Kim Fires 3 Top Military Officers, Part 3

So far, we have:

  • The tendency of pundits towards circular reasoning, imposing a personality on the problem when the problem is the personality.
  • A  specific facet of personality.
  • The uncertainty created by the above.
  • A factual fence constructed from the external world, consisting of
    • limitations on how much and how fast an organization can change.
    • Kim’s search for an island of stability, a situation in which he can survive.

If you still think you know why Kim fired the three officers, consider Pavel Sudoplatov’s memoir, Special Tasks, from Stalin’s time. Besides running spy rings, Sudoplatov was head of the assassination service. Unlike his masters, he was the kind of person you might have wanted as a friend,  though deceived in his loyalty to the Soviet state.  In the chapter Final Years Under Stalin,  pages 320 -321, Sudoplatov explains how he came to realize the true nature of the Soviet state. Quoting,

Anna [Malenkov’s deputy] revealed to me that the leadership was aware of the heavy toll of every ideological drive, but the ends, Malenkov said, justified these “permitted costs.” This criminal justification for the adverse costs of the purge campaigns was the fatal mistake of the rulers…”

Anna did not realize how much she revealed to me concerning the true state of power relationships when she said that the Central Committee was aware of “negative elements” — meaning fabricated accusations…”

This is meaningful today in North Korea, a living Stalinist fossil. The political culture of purges an executions, even juche, descends from  Stalin.  It has no other roots. And Kim, like Stalin, is paranoid.

Sudoplatov, who lived inside a Stalinist system, did not understand it. This implies caution when we  ascribe motives to shuffles and executions. With people in general, there is usually a mix of motives. So why did Kim replace three top officers? Contributory reasons:

  • To disorganize the government, limiting the chance of conspiracy in Kim’s absence.
  • To reduce resistance of the nomenklatura to tactical concessions.

There could be other reasons, but these, and paranoia, are all that’s required to explain the shuffle.

And real change?  Kim’s test site became unusable, and he made two quick trips to Beijing. This was followed by a 180 degree change in rhetoric, from vitriol to sweetness and light. Rulers don’t change their minds that fast.  In fact, their basic attitudes seldom change at all. Change occurs with generations. Systems change fast only when the ruler changes. Duterte’s about-face on the U.S. took all of a month, but it was meditated over a lifetime.

There has been just enough time for Kim, under pressure from Beijing, to devise a change in strategy.

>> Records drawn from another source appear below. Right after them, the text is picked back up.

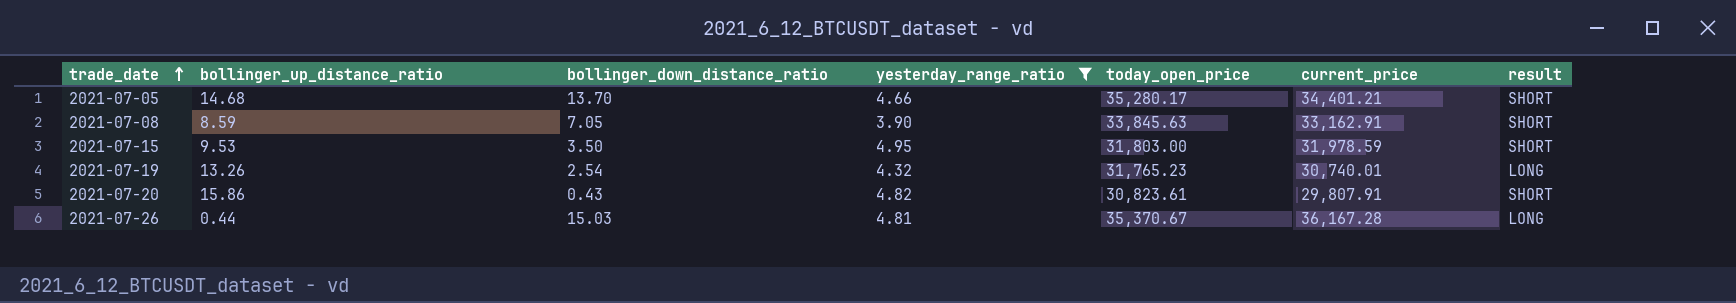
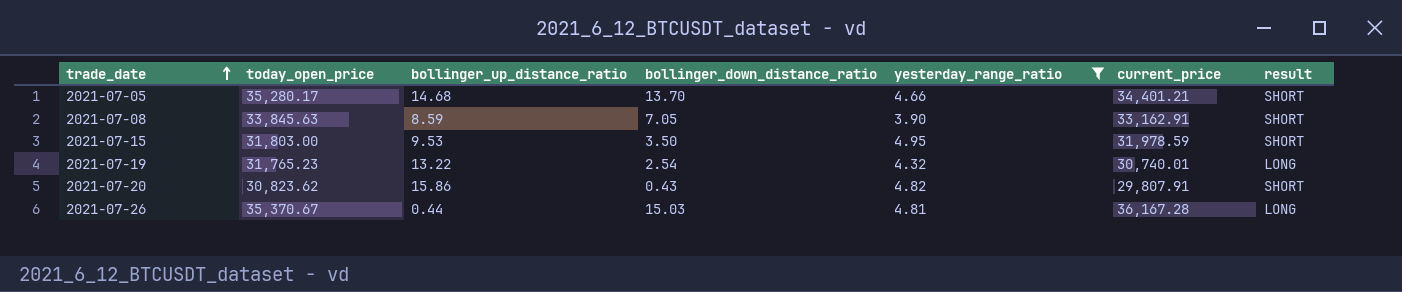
column today_open_price | position: 5 -> 2
2021-07-19 | bollinger_up_distance_ratio: 13.26 -> 13.22
2021-07-20 | today_open_price: 30,823.61 -> 30,823.62

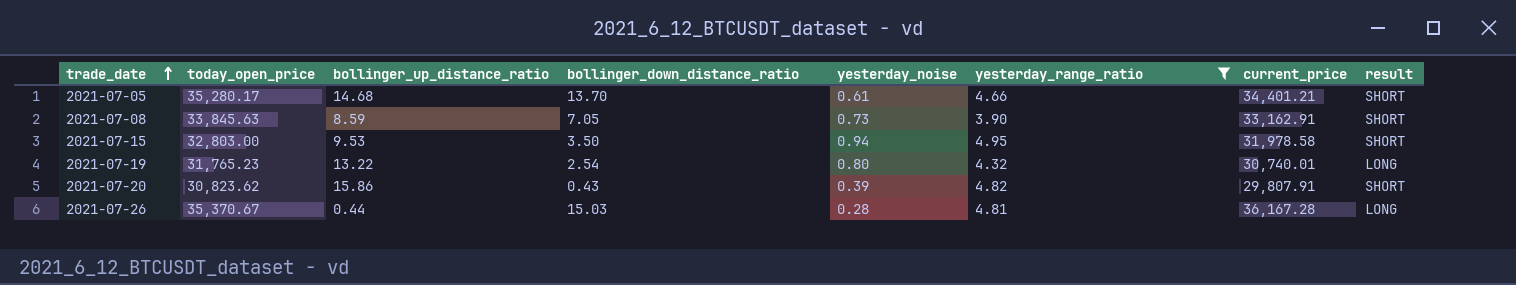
column yesterday_noise | position: none -> 5
2021-07-15 | today_open_price: 31,803.00 -> 32,803.00
2021-07-15 | current_price: 31,978.59 -> 31,978.58

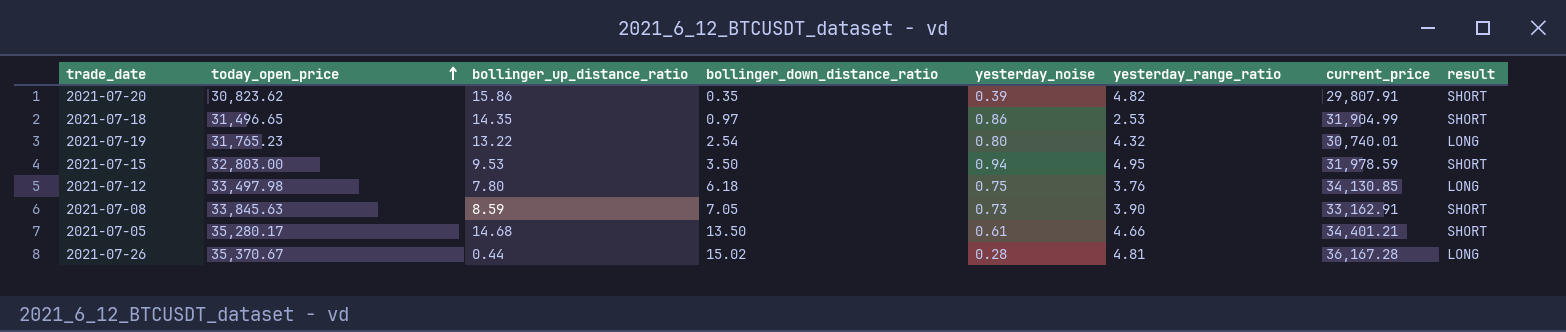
filter: yesterday_range_ratio >= 3.90 -> none
row order: trade_date ascending -> today_open_price ascending
2021-07-20 | bollinger_down_distance_ratio: 0.43 -> 0.35
2021-07-15 | current_price: 31,978.58 -> 31,978.59
2021-07-05 | bollinger_down_distance_ratio: 13.70 -> 13.50
2021-07-26 | bollinger_down_distance_ratio: 15.03 -> 15.02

Beijing probably prefers real change, but to change the mind of a dictator is not within their ability. So acting as Kim’s shrink, they settled for the psychology of B.F. Skinner: aim to change the behavior, and thought will follow.

Recapitulating from Part 2, the list has six possibilities:

  • Make no changes.
  • Appearance of change.
  • Tweak it.
  • Tactical change,  minimal but real, to deceive an adversary.
  • Bend it.
  • Break it.

A no-knowledge estimate  would be a fair roll of the dice, with a 1/3 chance of something good. Of the six, only the last two equate to “de-nuke”. But we’ve fenced the problem with outside knowledge. Then we worked inside North Korea, with the Stalinist roots and the general characteristics of dictators and change. Kim’s search for an island of stability  biases towards the upper part of the list.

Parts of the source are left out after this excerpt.